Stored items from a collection
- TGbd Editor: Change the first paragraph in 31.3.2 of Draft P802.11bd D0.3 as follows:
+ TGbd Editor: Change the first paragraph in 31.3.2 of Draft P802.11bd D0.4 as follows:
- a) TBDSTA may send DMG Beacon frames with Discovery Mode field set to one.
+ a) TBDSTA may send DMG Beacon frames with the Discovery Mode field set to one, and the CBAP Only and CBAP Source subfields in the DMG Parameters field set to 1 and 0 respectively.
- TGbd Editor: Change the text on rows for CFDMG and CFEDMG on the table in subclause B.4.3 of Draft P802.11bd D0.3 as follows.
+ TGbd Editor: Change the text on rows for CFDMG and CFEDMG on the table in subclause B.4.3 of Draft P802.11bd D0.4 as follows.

--

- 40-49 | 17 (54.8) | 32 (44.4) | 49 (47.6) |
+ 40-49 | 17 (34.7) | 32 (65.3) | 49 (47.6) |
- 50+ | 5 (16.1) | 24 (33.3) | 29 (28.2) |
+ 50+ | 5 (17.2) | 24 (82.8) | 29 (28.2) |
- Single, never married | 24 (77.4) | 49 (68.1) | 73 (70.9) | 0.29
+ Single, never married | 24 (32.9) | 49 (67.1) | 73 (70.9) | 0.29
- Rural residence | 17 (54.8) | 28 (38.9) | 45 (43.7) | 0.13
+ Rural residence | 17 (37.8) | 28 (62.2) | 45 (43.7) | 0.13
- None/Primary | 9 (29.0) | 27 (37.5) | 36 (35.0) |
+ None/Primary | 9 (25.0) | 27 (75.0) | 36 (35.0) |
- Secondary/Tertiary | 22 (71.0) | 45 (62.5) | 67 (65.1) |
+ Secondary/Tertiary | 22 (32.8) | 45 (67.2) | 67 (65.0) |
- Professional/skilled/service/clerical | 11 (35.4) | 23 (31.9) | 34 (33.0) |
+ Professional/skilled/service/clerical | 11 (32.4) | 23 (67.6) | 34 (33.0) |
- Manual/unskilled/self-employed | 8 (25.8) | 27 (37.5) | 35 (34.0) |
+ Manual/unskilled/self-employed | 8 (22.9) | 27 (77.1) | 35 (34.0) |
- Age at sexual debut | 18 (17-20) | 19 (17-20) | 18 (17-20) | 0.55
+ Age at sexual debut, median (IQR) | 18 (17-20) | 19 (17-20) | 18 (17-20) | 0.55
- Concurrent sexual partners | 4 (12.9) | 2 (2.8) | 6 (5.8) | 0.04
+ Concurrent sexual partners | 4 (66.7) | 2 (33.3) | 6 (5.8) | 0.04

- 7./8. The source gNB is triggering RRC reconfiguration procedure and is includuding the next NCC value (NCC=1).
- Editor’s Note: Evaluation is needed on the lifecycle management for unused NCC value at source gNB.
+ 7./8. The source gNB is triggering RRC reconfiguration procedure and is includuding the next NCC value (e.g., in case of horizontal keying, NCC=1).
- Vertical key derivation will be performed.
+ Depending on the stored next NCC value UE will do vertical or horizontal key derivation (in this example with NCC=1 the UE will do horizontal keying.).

> _Try it_
Repeat, exactly as they stand above, the lines from the line with "(62.2) | 45 (43.7) | 0.13" to the line with "do horizontal keying.).", both lines included.

> _Answer box_
+ Rural residence | 17 (37.8) | 28 (62.2) | 45 (43.7) | 0.13
- None/Primary | 9 (29.0) | 27 (37.5) | 36 (35.0) |
+ None/Primary | 9 (25.0) | 27 (75.0) | 36 (35.0) |
- Secondary/Tertiary | 22 (71.0) | 45 (62.5) | 67 (65.1) |
+ Secondary/Tertiary | 22 (32.8) | 45 (67.2) | 67 (65.0) |
- Professional/skilled/service/clerical | 11 (35.4) | 23 (31.9) | 34 (33.0) |
+ Professional/skilled/service/clerical | 11 (32.4) | 23 (67.6) | 34 (33.0) |
- Manual/unskilled/self-employed | 8 (25.8) | 27 (37.5) | 35 (34.0) |
+ Manual/unskilled/self-employed | 8 (22.9) | 27 (77.1) | 35 (34.0) |
- Age at sexual debut | 18 (17-20) | 19 (17-20) | 18 (17-20) | 0.55
+ Age at sexual debut, median (IQR) | 18 (17-20) | 19 (17-20) | 18 (17-20) | 0.55
- Concurrent sexual partners | 4 (12.9) | 2 (2.8) | 6 (5.8) | 0.04
+ Concurrent sexual partners | 4 (66.7) | 2 (33.3) | 6 (5.8) | 0.04

- 7./8. The source gNB is triggering RRC reconfiguration procedure and is includuding the next NCC value (NCC=1).
- Editor’s Note: Evaluation is needed on the lifecycle management for unused NCC value at source gNB.
+ 7./8. The source gNB is triggering RRC reconfiguration procedure and is includuding the next NCC value (e.g., in case of horizontal keying, NCC=1).
- Vertical key derivation will be performed.
+ Depending on the stored next NCC value UE will do vertical or horizontal key derivation (in this example with NCC=1 the UE will do horizontal keying.).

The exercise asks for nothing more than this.